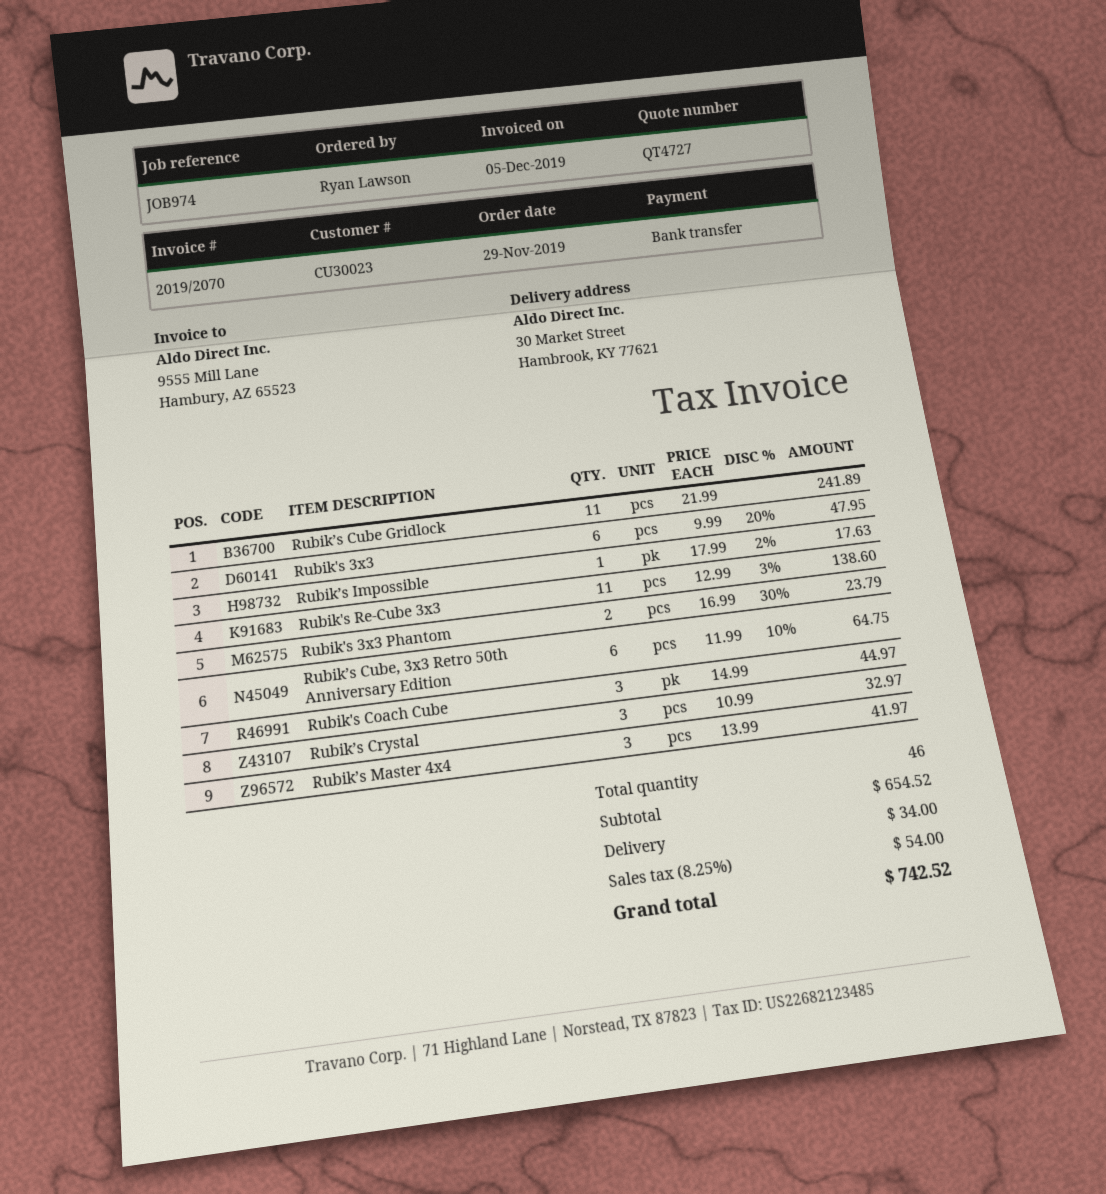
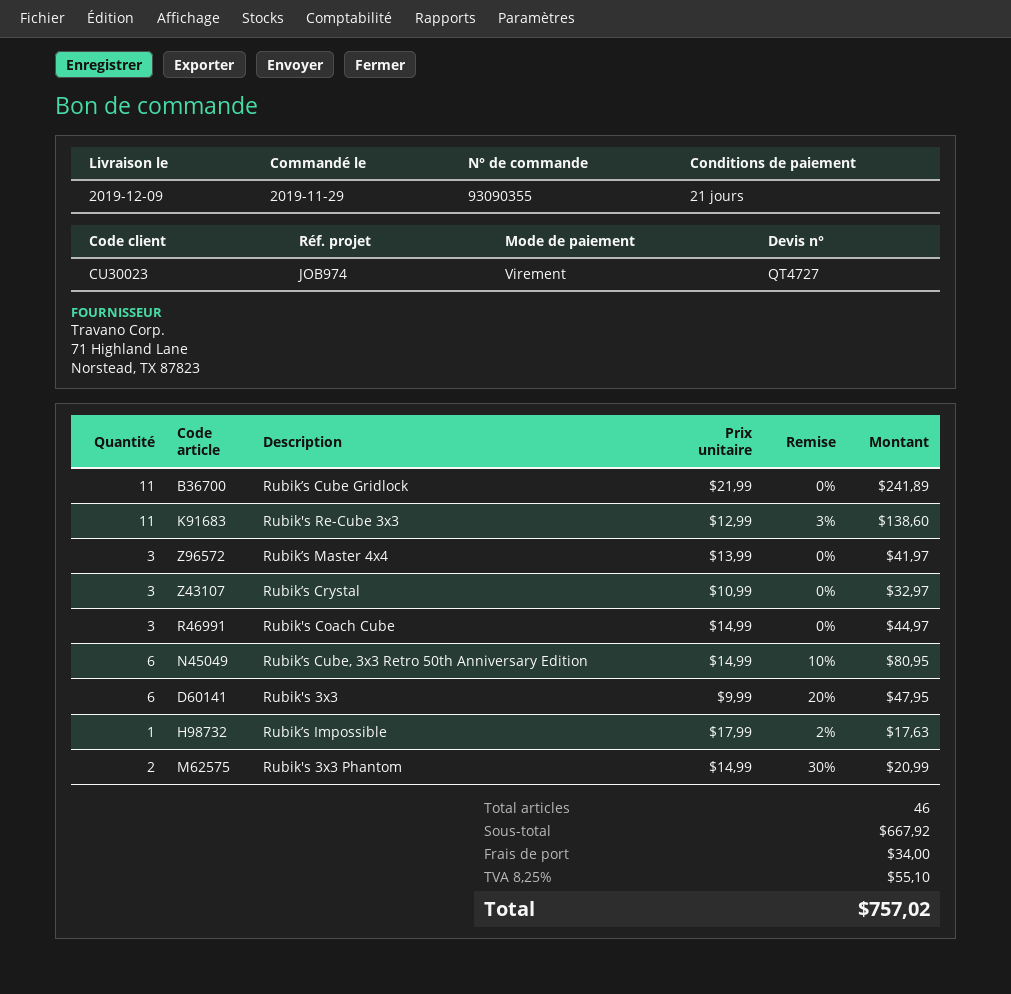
Rubik's 3x3 Phantom: 2 x 16.99 - 30% = 23.79 -> 2 x 14.99 - 30% = 20.99
Rubik’s Cube, 3x3 Retro 50th Anniversary Edition: 6 x 11.99 - 10% = 64.75 -> 6 x 14.99 - 10% = 80.95
subtotal: 654.52 -> 667.92
tax: 8.25% = 54.00 -> 8.25% = 55.10
total: 742.52 -> 757.02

● Directions for this task
The full listing, reproduced exactly and without pictures, is the expected output.

● Task answer
Rubik's 3x3 Phantom: 2 x 16.99 - 30% = 23.79 -> 2 x 14.99 - 30% = 20.99
Rubik’s Cube, 3x3 Retro 50th Anniversary Edition: 6 x 11.99 - 10% = 64.75 -> 6 x 14.99 - 10% = 80.95
subtotal: 654.52 -> 667.92
tax: 8.25% = 54.00 -> 8.25% = 55.10
total: 742.52 -> 757.02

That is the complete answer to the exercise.